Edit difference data
*** Block opens ***
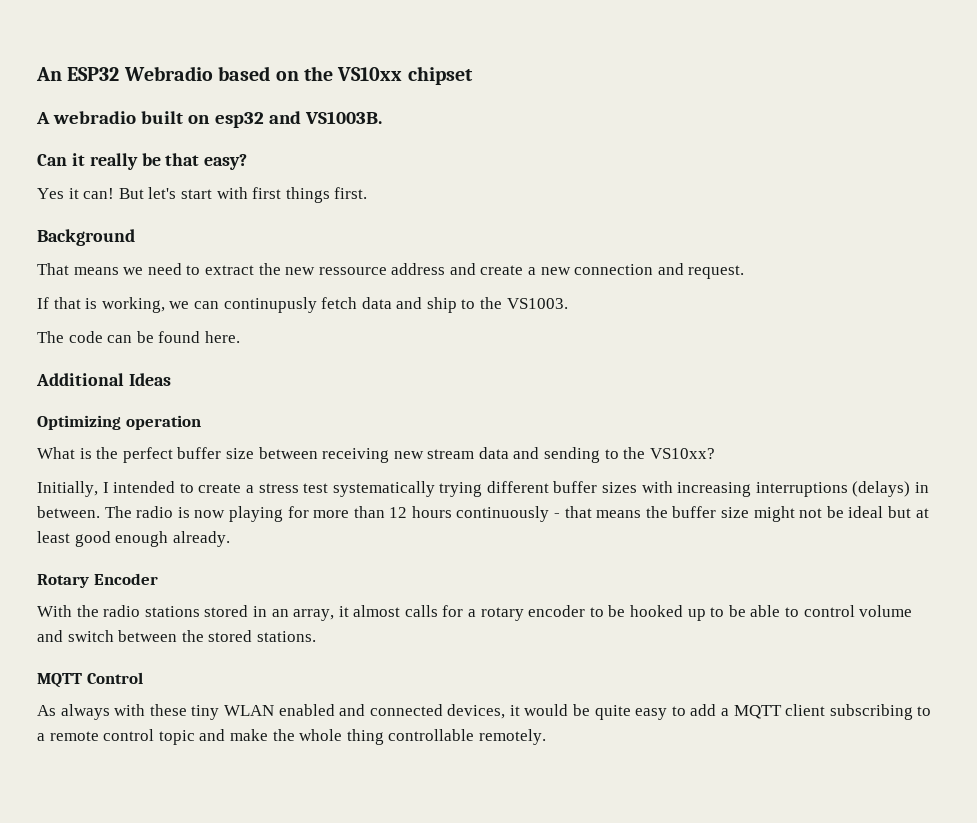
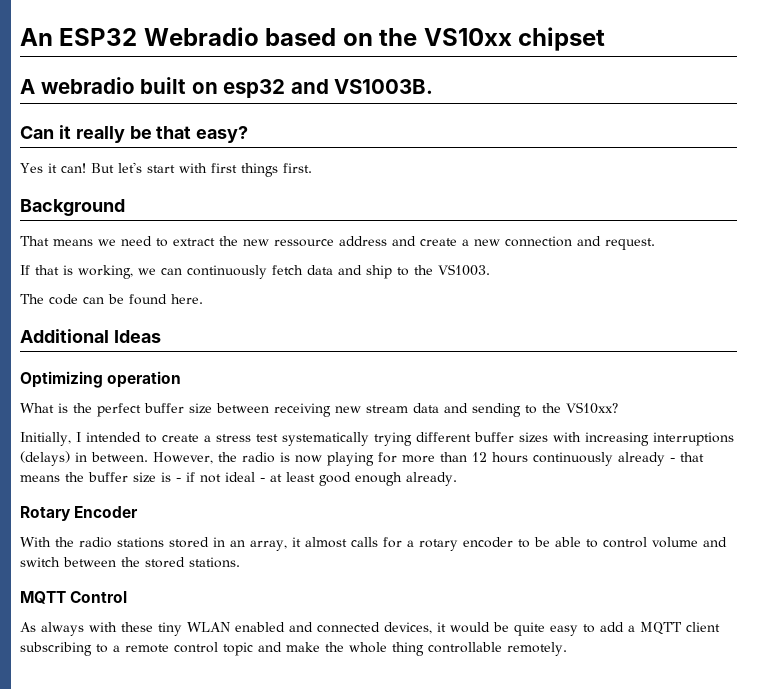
- If that is working, we can continupusly fetch data and ship to the VS1003.
+ If that is working, we can continuously fetch data and ship to the VS1003.
- The radio is now playing for more than 12 hours continuously - that means the buffer size might not be ideal but at least good enough already.
+ However, the radio is now playing for more than 12 hours continuously already - that means the buffer size is - if not ideal - at least good enough already.
- With the radio stations stored in an array, it almost calls for a rotary encoder to be hooked up to be able to control volume and switch between the stored stations.
+ With the radio stations stored in an array, it almost calls for a rotary encoder to be able to control volume and switch between the stored stations.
*** Block closes ***
• **Your task**: Return exactly the lines from the one containing "- at least good enough already." through the last line of the records above, both included, and nothing else.

• **Answer below**:
+ However, the radio is now playing for more than 12 hours continuously already - that means the buffer size is - if not ideal - at least good enough already.
- With the radio stations stored in an array, it almost calls for a rotary encoder to be hooked up to be able to control volume and switch between the stored stations.
+ With the radio stations stored in an array, it almost calls for a rotary encoder to be able to control volume and switch between the stored stations.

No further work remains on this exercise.